REQUIRED WORK: All lines of the records below that contain the word "user" must be listed.

GIVEN DATA:

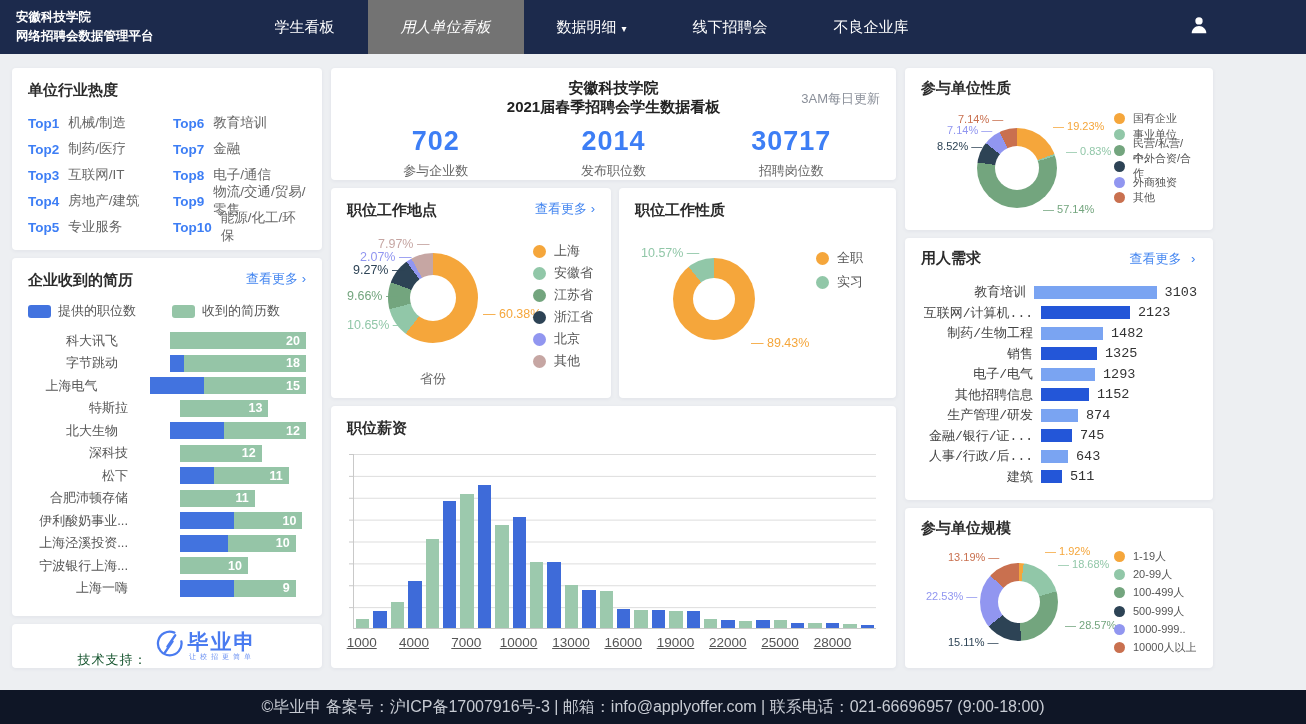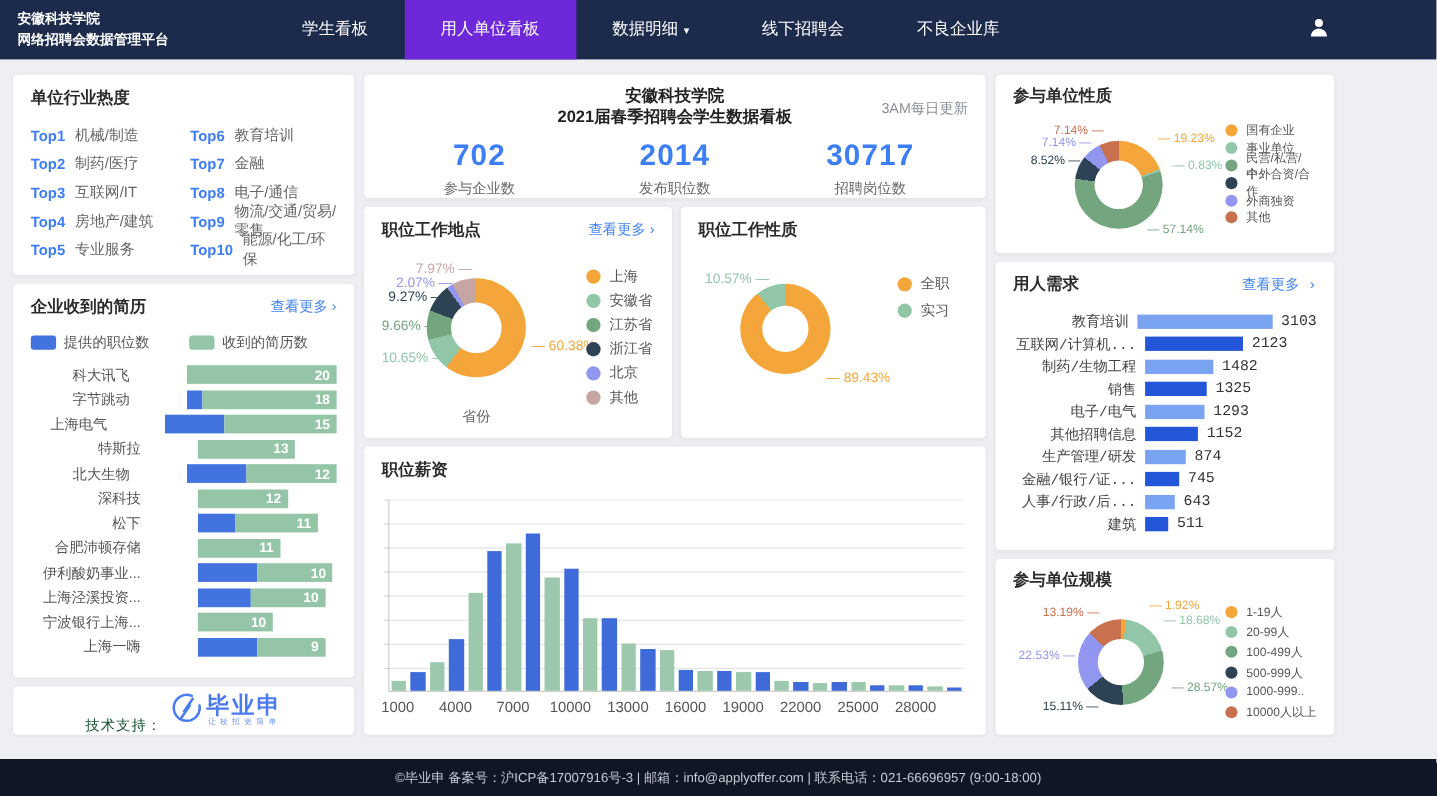--- a/index.html
+++ b/index.html
@@ -12,7 +12,7 @@
           color:#fff; font-size:12.5px; font-weight:bold; line-height:1.5; }
   .menu { display:flex; margin-left:88px; }
   .menu-item { color:#fff; font-size:15px; line-height:54px; padding:0 33px; cursor:pointer; white-space:nowrap; }
-  .menu-item.active { background:#6d28d9; }
+  .menu-item.active { background:#737373;font-style:italic; }
   .caret { font-size:10px; margin-left:5px; }
   .user { margin-left:auto; margin-right:96px; display:flex; align-items:center; }
   .user svg { width:22px; height:22px; }

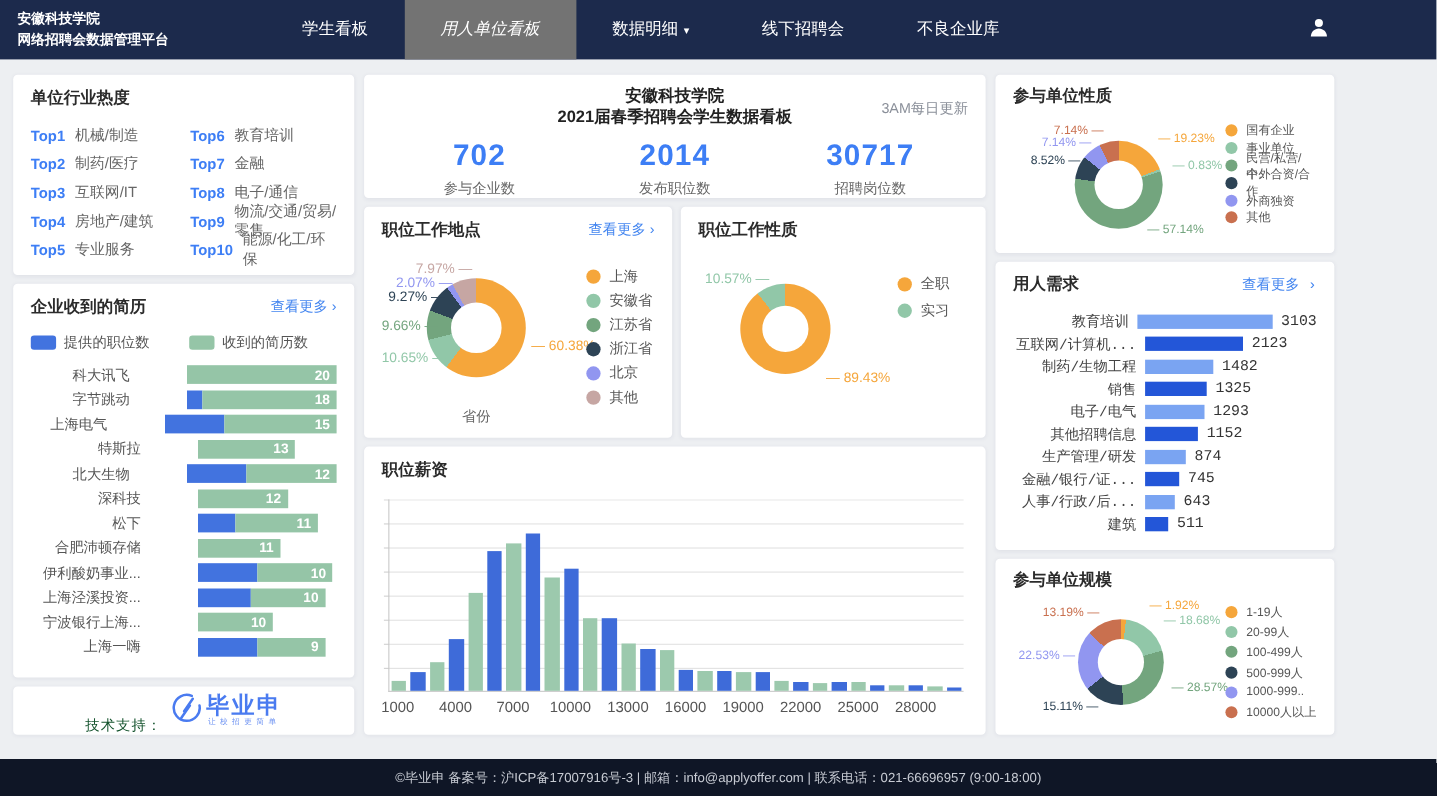--- a/index.html
+++ b/index.html
@@ -83,7 +83,7 @@
            background-image:linear-gradient(to bottom,#c9c9c9 1px,transparent 1px); background-size:100% 21.875px; }
   .hbar { position:absolute; bottom:0; }
   .histo-xlabels { position:relative; height:22px; margin-top:4px; }
-  .histo-xlabels span { position:absolute; top:2px; transform:translateX(-50%); font-size:13.5px; color:#555; }
+  .histo-xlabels span { position:absolute; top:2px; transform:translateX(-50%); font-size:13.5px; color:#555;text-decoration:underline; }
 
   
   .card.unit-nature { height:162px; padding-top:10px; }

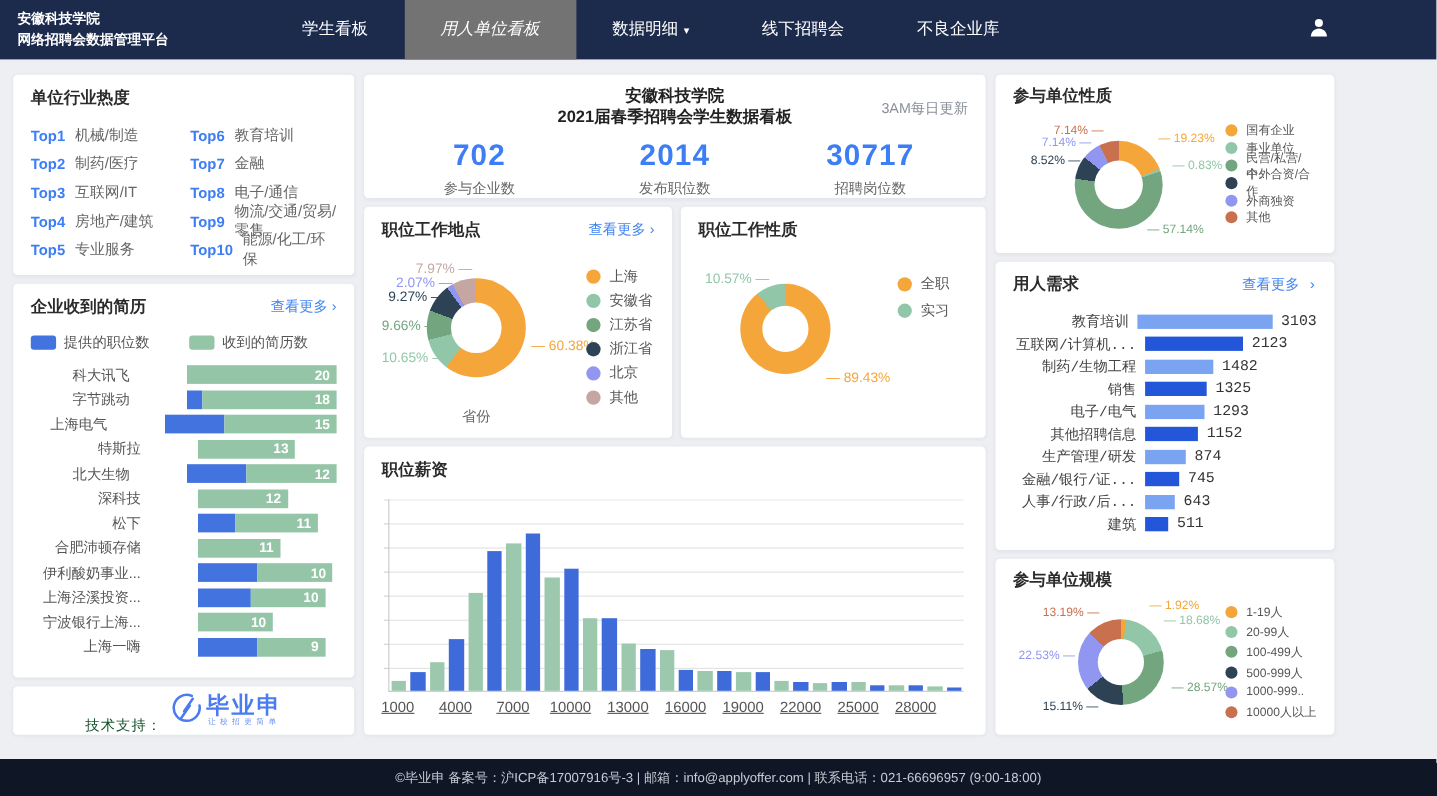--- a/index.html
+++ b/index.html
@@ -98,7 +98,7 @@
   .demand-value { margin-left:8px; font-size:13.5px; color:#333; }
 
   footer { margin-top:22px; height:34px; background:#0F1626; display:flex; align-items:center; justify-content:center; }
-  .footer-text { color:#C7CBD3; font-size:12px; }
+  .footer-text { color:#C7CBD3; font-size:16px; }
 </style>
 </head>
 <body>

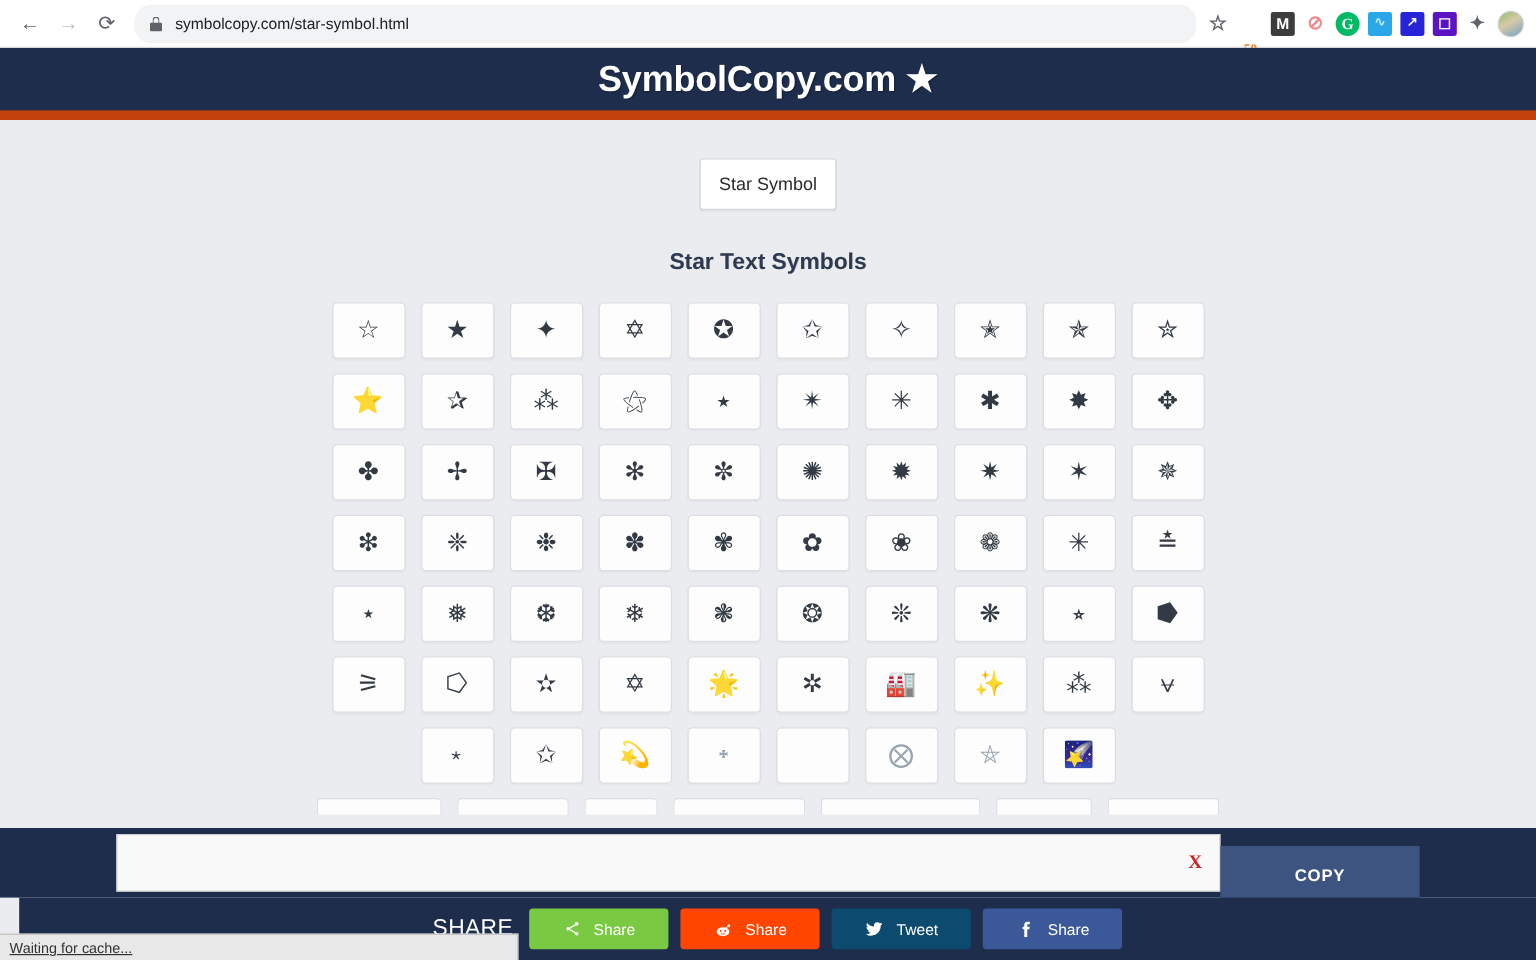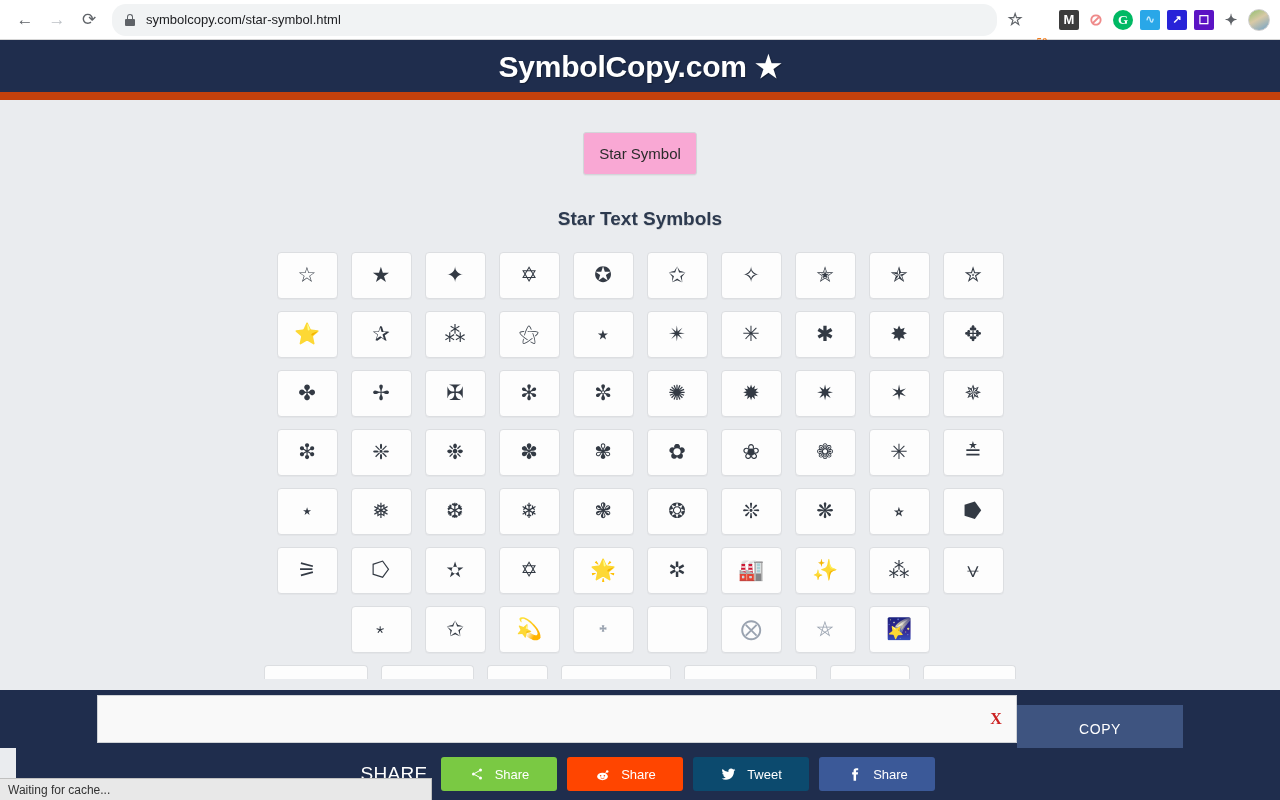--- a/index.html
+++ b/index.html
@@ -126,7 +126,7 @@
     margin-top: 32px;
   }
   .tab-btn {
-    background: #f9a8d4;
+    background: #ffffff;
     border: 1px solid #d3d5d9;
     border-radius: 3px;
     padding: 12px 15px;

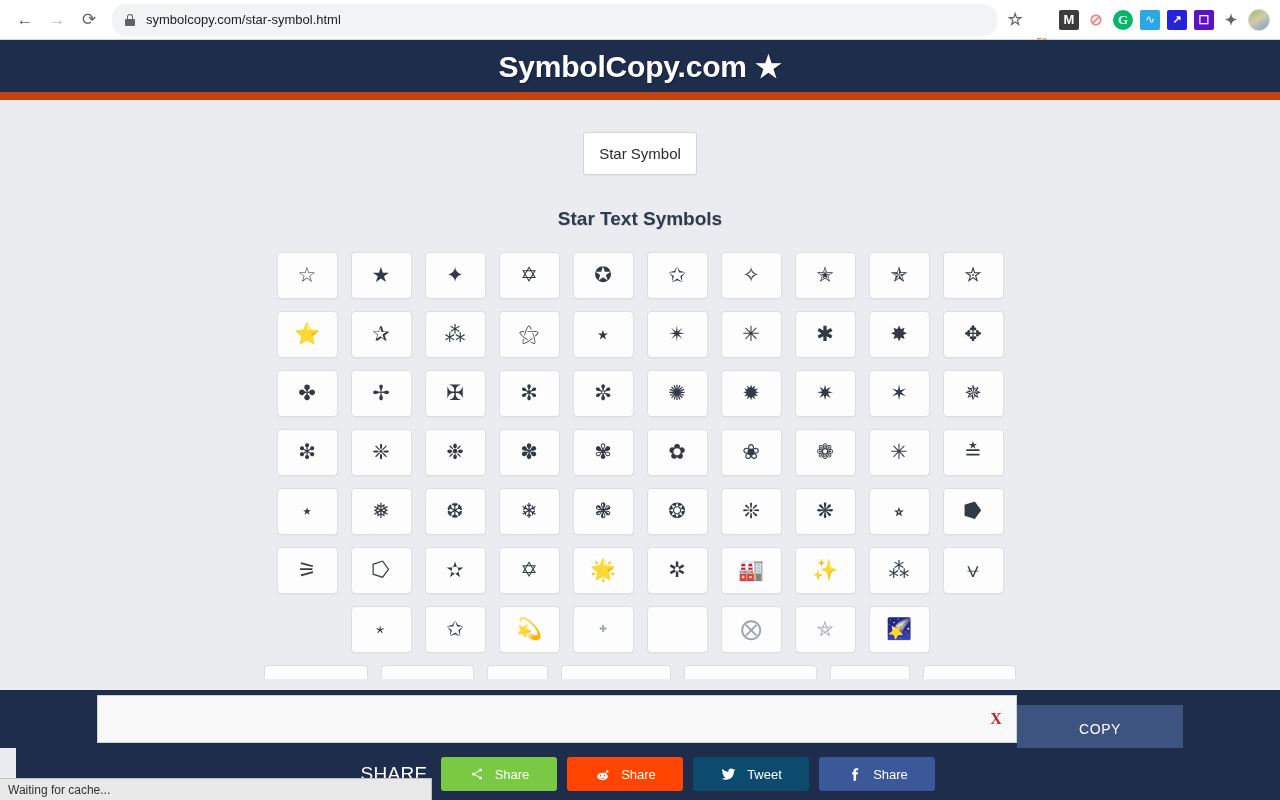--- a/index.html
+++ b/index.html
@@ -228,7 +228,7 @@
     border: none;
     font-size: 14px;
     letter-spacing: 0.6px;
-    font-weight: normal;
+    font-weight: bold;
     font-family: "Liberation Sans", sans-serif;
     margin-top: 19px;
   }

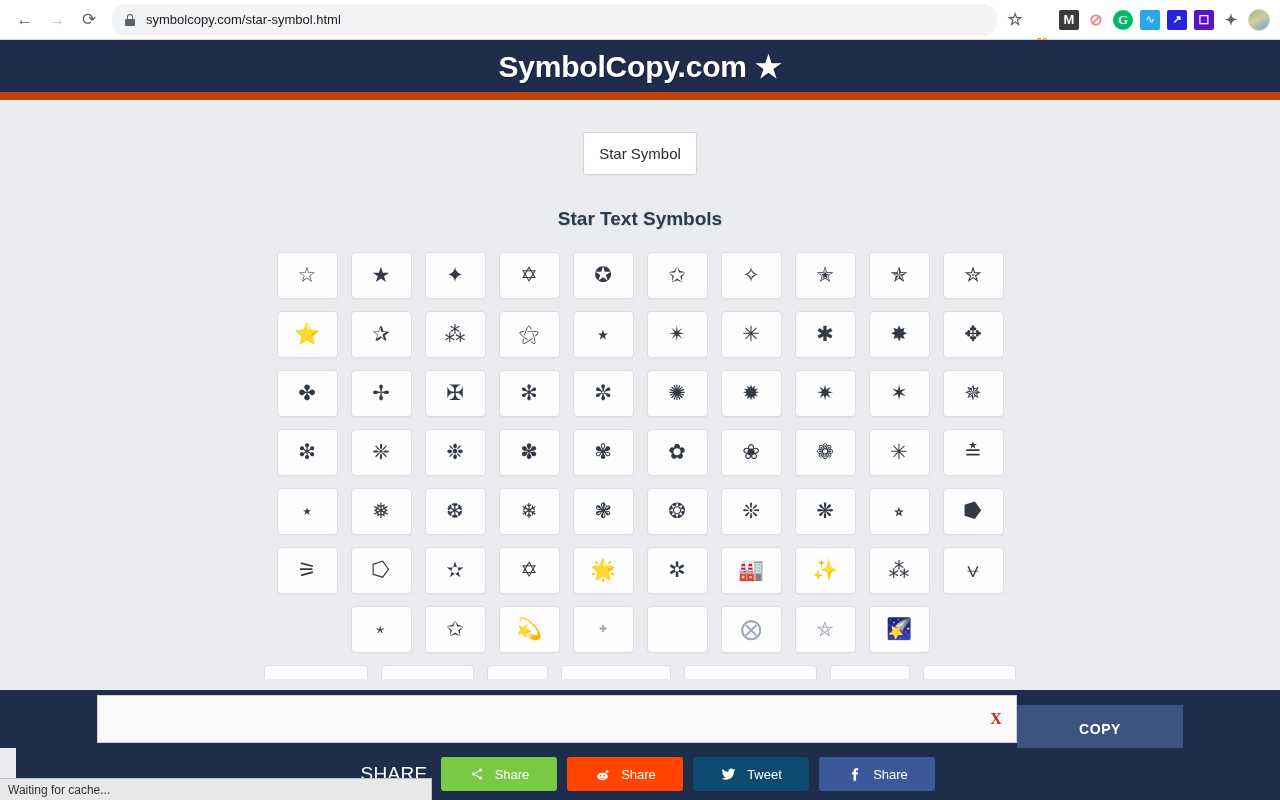--- a/index.html
+++ b/index.html
@@ -285,6 +285,7 @@
     font-size: 12px;
     color: #333;
     z-index: 30;
+    text-decoration: underline;
   }
 </style>
 </head>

SOLUTION:
   .user { margin-left:auto; margin-right:96px; display:flex; align-items:center; }
   .user svg { width:22px; height:22px; }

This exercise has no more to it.